[Opening Data supplied section]

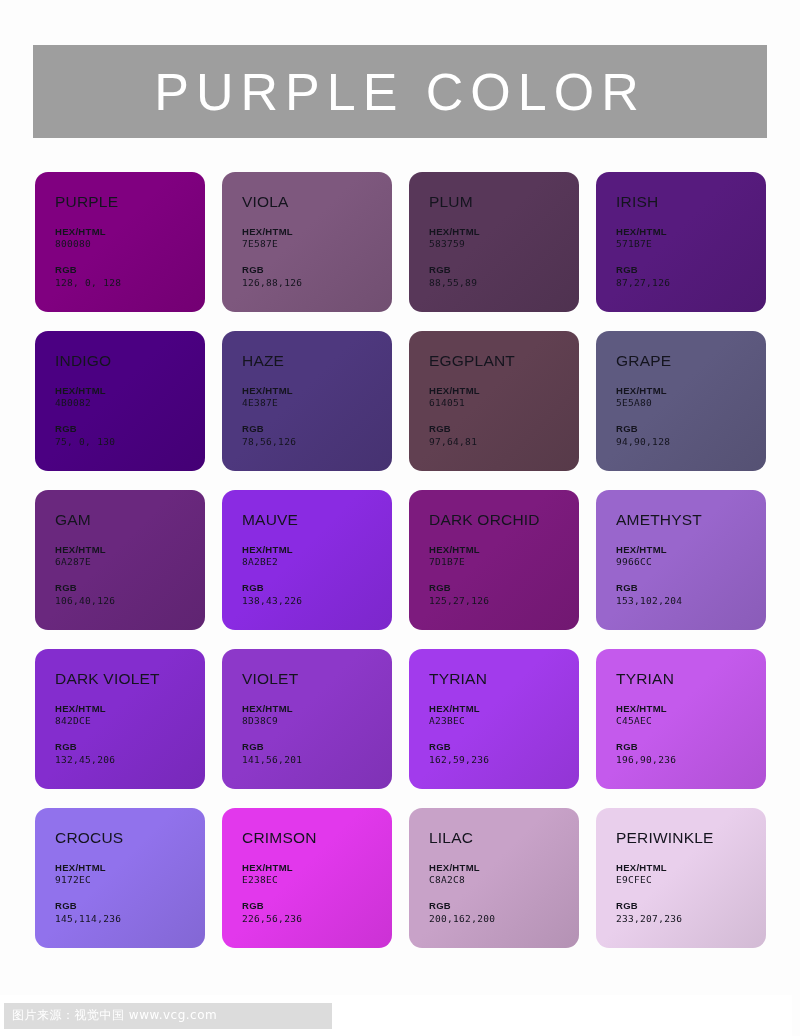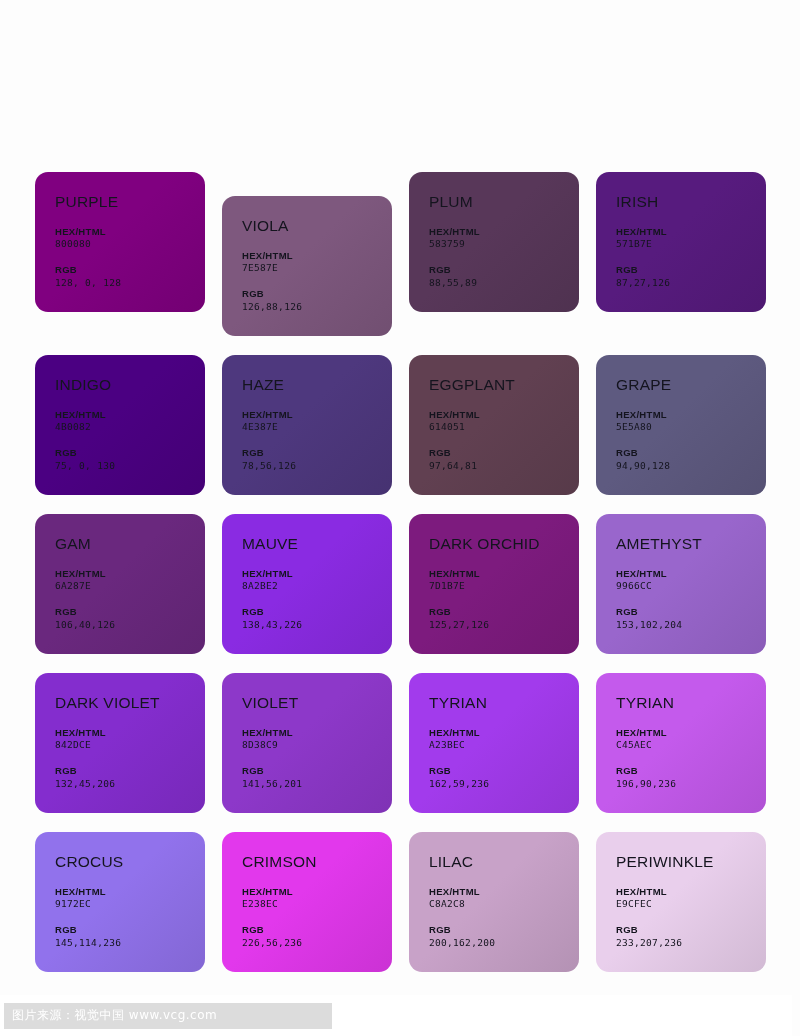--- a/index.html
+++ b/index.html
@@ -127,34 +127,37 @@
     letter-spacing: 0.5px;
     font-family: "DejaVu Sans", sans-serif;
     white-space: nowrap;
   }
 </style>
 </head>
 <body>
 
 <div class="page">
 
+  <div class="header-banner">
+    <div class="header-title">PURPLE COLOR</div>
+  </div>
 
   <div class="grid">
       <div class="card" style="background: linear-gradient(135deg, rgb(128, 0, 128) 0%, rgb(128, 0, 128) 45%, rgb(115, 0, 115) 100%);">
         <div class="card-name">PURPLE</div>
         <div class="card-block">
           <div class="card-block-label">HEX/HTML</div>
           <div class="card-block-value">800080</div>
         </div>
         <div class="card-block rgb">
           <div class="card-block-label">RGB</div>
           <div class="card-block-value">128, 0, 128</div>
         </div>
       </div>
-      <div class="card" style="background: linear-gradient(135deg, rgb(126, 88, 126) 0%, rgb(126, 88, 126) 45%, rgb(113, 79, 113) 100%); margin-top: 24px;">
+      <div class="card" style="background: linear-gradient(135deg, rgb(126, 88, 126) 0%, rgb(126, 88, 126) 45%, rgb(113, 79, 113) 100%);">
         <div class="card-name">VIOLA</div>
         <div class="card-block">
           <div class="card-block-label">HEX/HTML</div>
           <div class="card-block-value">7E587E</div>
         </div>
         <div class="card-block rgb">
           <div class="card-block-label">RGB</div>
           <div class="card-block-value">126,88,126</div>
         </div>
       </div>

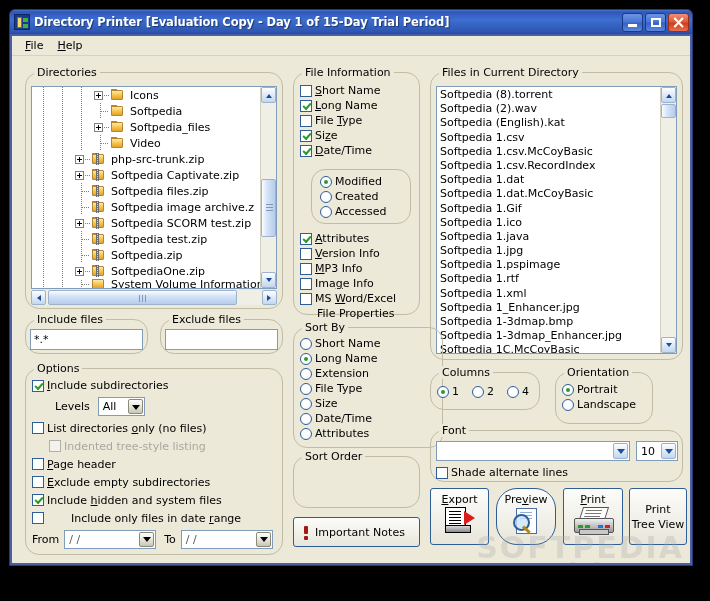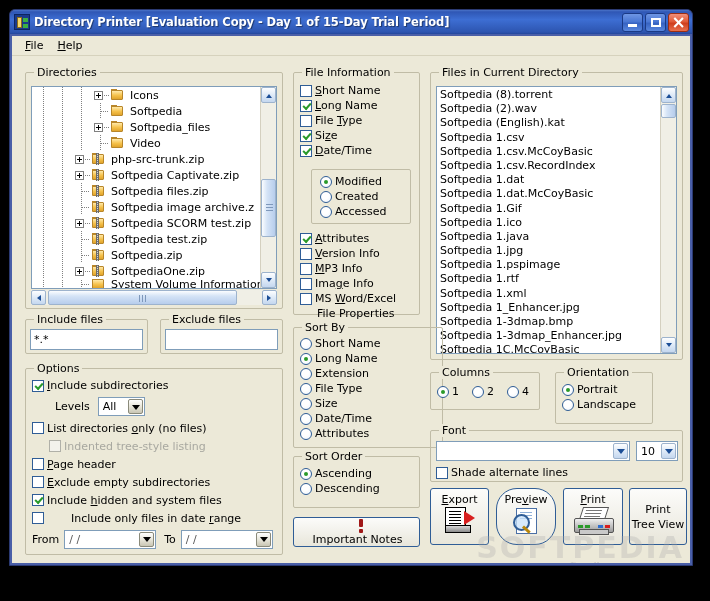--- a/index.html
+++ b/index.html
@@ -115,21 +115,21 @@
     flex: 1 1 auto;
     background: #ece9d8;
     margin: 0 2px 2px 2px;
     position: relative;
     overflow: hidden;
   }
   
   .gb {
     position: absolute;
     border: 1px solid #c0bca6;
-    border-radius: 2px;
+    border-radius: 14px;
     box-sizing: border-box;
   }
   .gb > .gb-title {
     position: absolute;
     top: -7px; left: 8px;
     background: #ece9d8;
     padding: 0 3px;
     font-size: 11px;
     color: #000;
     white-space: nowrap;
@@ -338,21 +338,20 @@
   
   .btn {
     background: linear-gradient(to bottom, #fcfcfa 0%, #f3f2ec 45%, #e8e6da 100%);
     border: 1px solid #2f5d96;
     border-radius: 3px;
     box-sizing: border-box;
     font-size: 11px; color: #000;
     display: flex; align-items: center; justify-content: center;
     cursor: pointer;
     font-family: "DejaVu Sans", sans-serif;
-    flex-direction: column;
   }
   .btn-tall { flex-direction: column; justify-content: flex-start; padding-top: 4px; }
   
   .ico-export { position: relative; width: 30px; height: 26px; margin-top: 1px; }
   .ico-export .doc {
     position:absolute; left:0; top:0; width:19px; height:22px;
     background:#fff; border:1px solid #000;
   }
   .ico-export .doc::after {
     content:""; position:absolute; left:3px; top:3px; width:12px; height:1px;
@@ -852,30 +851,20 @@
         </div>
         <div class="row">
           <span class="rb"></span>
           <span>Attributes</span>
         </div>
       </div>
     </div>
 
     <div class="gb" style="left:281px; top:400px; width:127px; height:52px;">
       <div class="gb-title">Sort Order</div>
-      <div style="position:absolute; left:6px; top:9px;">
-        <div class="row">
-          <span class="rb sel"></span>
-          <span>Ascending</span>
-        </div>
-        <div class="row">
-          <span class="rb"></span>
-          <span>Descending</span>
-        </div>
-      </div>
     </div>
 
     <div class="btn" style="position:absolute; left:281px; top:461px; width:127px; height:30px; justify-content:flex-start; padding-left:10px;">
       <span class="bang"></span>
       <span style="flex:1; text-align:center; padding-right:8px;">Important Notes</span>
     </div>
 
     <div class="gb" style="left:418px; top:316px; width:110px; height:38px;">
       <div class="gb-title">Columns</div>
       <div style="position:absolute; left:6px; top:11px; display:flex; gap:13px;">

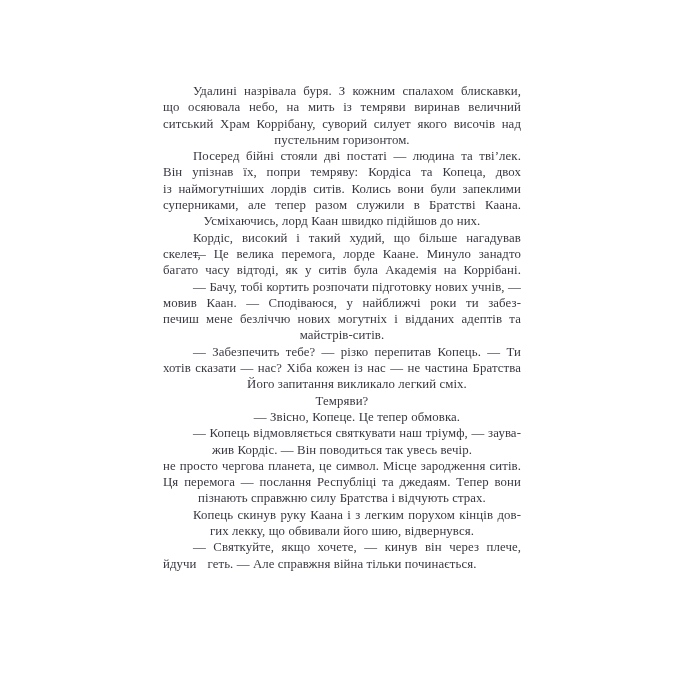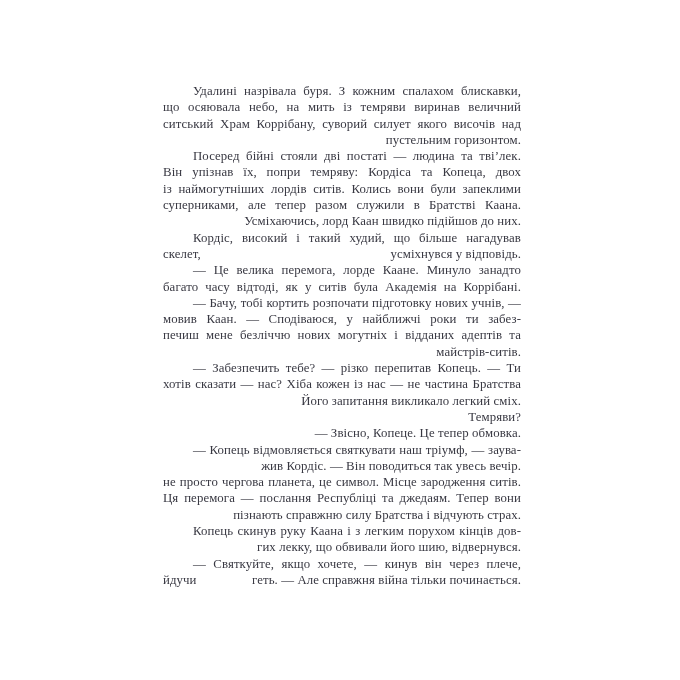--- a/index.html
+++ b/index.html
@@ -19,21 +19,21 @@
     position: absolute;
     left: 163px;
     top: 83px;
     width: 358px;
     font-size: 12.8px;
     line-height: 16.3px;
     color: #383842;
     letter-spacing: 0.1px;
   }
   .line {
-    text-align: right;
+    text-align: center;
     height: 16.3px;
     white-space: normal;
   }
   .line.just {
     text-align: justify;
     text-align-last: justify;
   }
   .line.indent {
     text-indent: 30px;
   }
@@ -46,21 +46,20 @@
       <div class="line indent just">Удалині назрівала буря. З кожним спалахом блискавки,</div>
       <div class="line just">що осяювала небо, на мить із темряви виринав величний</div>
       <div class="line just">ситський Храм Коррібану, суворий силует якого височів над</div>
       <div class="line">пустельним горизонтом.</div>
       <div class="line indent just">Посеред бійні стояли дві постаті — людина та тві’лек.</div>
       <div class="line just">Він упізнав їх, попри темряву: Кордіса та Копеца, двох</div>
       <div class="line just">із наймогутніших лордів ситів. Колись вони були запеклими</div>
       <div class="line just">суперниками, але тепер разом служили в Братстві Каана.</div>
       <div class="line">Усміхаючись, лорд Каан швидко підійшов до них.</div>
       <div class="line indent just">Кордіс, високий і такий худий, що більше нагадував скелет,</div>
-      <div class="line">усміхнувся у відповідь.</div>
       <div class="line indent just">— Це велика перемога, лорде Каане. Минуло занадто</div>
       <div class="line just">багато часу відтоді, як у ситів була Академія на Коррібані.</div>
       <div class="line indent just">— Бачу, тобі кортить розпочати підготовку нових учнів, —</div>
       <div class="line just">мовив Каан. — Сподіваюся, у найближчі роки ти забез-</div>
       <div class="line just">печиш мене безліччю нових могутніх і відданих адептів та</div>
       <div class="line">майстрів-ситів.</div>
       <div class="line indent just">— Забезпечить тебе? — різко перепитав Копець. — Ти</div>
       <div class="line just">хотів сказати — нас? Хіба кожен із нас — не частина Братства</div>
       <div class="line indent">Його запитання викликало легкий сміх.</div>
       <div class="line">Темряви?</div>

[Closing Data supplied section]

What you are asked to do = Output each line of the records exactly. Any picture is skipped.

Answer below =
--- a/index.html
+++ b/index.html
@@ -127,34 +127,37 @@
     letter-spacing: 0.5px;
     font-family: "DejaVu Sans", sans-serif;
     white-space: nowrap;
   }
 </style>
 </head>
 <body>
 
 <div class="page">
 
+  <div class="header-banner">
+    <div class="header-title">PURPLE COLOR</div>
+  </div>
 
   <div class="grid">
       <div class="card" style="background: linear-gradient(135deg, rgb(128, 0, 128) 0%, rgb(128, 0, 128) 45%, rgb(115, 0, 115) 100%);">
         <div class="card-name">PURPLE</div>
         <div class="card-block">
           <div class="card-block-label">HEX/HTML</div>
           <div class="card-block-value">800080</div>
         </div>
         <div class="card-block rgb">
           <div class="card-block-label">RGB</div>
           <div class="card-block-value">128, 0, 128</div>
         </div>
       </div>
-      <div class="card" style="background: linear-gradient(135deg, rgb(126, 88, 126) 0%, rgb(126, 88, 126) 45%, rgb(113, 79, 113) 100%); margin-top: 24px;">
+      <div class="card" style="background: linear-gradient(135deg, rgb(126, 88, 126) 0%, rgb(126, 88, 126) 45%, rgb(113, 79, 113) 100%);">
         <div class="card-name">VIOLA</div>
         <div class="card-block">
           <div class="card-block-label">HEX/HTML</div>
           <div class="card-block-value">7E587E</div>
         </div>
         <div class="card-block rgb">
           <div class="card-block-label">RGB</div>
           <div class="card-block-value">126,88,126</div>
         </div>
       </div>

--- a/index.html
+++ b/index.html
@@ -115,21 +115,21 @@
     flex: 1 1 auto;
     background: #ece9d8;
     margin: 0 2px 2px 2px;
     position: relative;
     overflow: hidden;
   }
   
   .gb {
     position: absolute;
     border: 1px solid #c0bca6;
-    border-radius: 2px;
+    border-radius: 14px;
     box-sizing: border-box;
   }
   .gb > .gb-title {
     position: absolute;
     top: -7px; left: 8px;
     background: #ece9d8;
     padding: 0 3px;
     font-size: 11px;
     color: #000;
     white-space: nowrap;
@@ -338,21 +338,20 @@
   
   .btn {
     background: linear-gradient(to bottom, #fcfcfa 0%, #f3f2ec 45%, #e8e6da 100%);
     border: 1px solid #2f5d96;
     border-radius: 3px;
     box-sizing: border-box;
     font-size: 11px; color: #000;
     display: flex; align-items: center; justify-content: center;
     cursor: pointer;
     font-family: "DejaVu Sans", sans-serif;
-    flex-direction: column;
   }
   .btn-tall { flex-direction: column; justify-content: flex-start; padding-top: 4px; }
   
   .ico-export { position: relative; width: 30px; height: 26px; margin-top: 1px; }
   .ico-export .doc {
     position:absolute; left:0; top:0; width:19px; height:22px;
     background:#fff; border:1px solid #000;
   }
   .ico-export .doc::after {
     content:""; position:absolute; left:3px; top:3px; width:12px; height:1px;
@@ -852,30 +851,20 @@
         </div>
         <div class="row">
           <span class="rb"></span>
           <span>Attributes</span>
         </div>
       </div>
     </div>
 
     <div class="gb" style="left:281px; top:400px; width:127px; height:52px;">
       <div class="gb-title">Sort Order</div>
-      <div style="position:absolute; left:6px; top:9px;">
-        <div class="row">
-          <span class="rb sel"></span>
-          <span>Ascending</span>
-        </div>
-        <div class="row">
-          <span class="rb"></span>
-          <span>Descending</span>
-        </div>
-      </div>
     </div>
 
     <div class="btn" style="position:absolute; left:281px; top:461px; width:127px; height:30px; justify-content:flex-start; padding-left:10px;">
       <span class="bang"></span>
       <span style="flex:1; text-align:center; padding-right:8px;">Important Notes</span>
     </div>
 
     <div class="gb" style="left:418px; top:316px; width:110px; height:38px;">
       <div class="gb-title">Columns</div>
       <div style="position:absolute; left:6px; top:11px; display:flex; gap:13px;">

--- a/index.html
+++ b/index.html
@@ -19,21 +19,21 @@
     position: absolute;
     left: 163px;
     top: 83px;
     width: 358px;
     font-size: 12.8px;
     line-height: 16.3px;
     color: #383842;
     letter-spacing: 0.1px;
   }
   .line {
-    text-align: right;
+    text-align: center;
     height: 16.3px;
     white-space: normal;
   }
   .line.just {
     text-align: justify;
     text-align-last: justify;
   }
   .line.indent {
     text-indent: 30px;
   }
@@ -46,21 +46,20 @@
       <div class="line indent just">Удалині назрівала буря. З кожним спалахом блискавки,</div>
       <div class="line just">що осяювала небо, на мить із темряви виринав величний</div>
       <div class="line just">ситський Храм Коррібану, суворий силует якого височів над</div>
       <div class="line">пустельним горизонтом.</div>
       <div class="line indent just">Посеред бійні стояли дві постаті — людина та тві’лек.</div>
       <div class="line just">Він упізнав їх, попри темряву: Кордіса та Копеца, двох</div>
       <div class="line just">із наймогутніших лордів ситів. Колись вони були запеклими</div>
       <div class="line just">суперниками, але тепер разом служили в Братстві Каана.</div>
       <div class="line">Усміхаючись, лорд Каан швидко підійшов до них.</div>
       <div class="line indent just">Кордіс, високий і такий худий, що більше нагадував скелет,</div>
-      <div class="line">усміхнувся у відповідь.</div>
       <div class="line indent just">— Це велика перемога, лорде Каане. Минуло занадто</div>
       <div class="line just">багато часу відтоді, як у ситів була Академія на Коррібані.</div>
       <div class="line indent just">— Бачу, тобі кортить розпочати підготовку нових учнів, —</div>
       <div class="line just">мовив Каан. — Сподіваюся, у найближчі роки ти забез-</div>
       <div class="line just">печиш мене безліччю нових могутніх і відданих адептів та</div>
       <div class="line">майстрів-ситів.</div>
       <div class="line indent just">— Забезпечить тебе? — різко перепитав Копець. — Ти</div>
       <div class="line just">хотів сказати — нас? Хіба кожен із нас — не частина Братства</div>
       <div class="line indent">Його запитання викликало легкий сміх.</div>
       <div class="line">Темряви?</div>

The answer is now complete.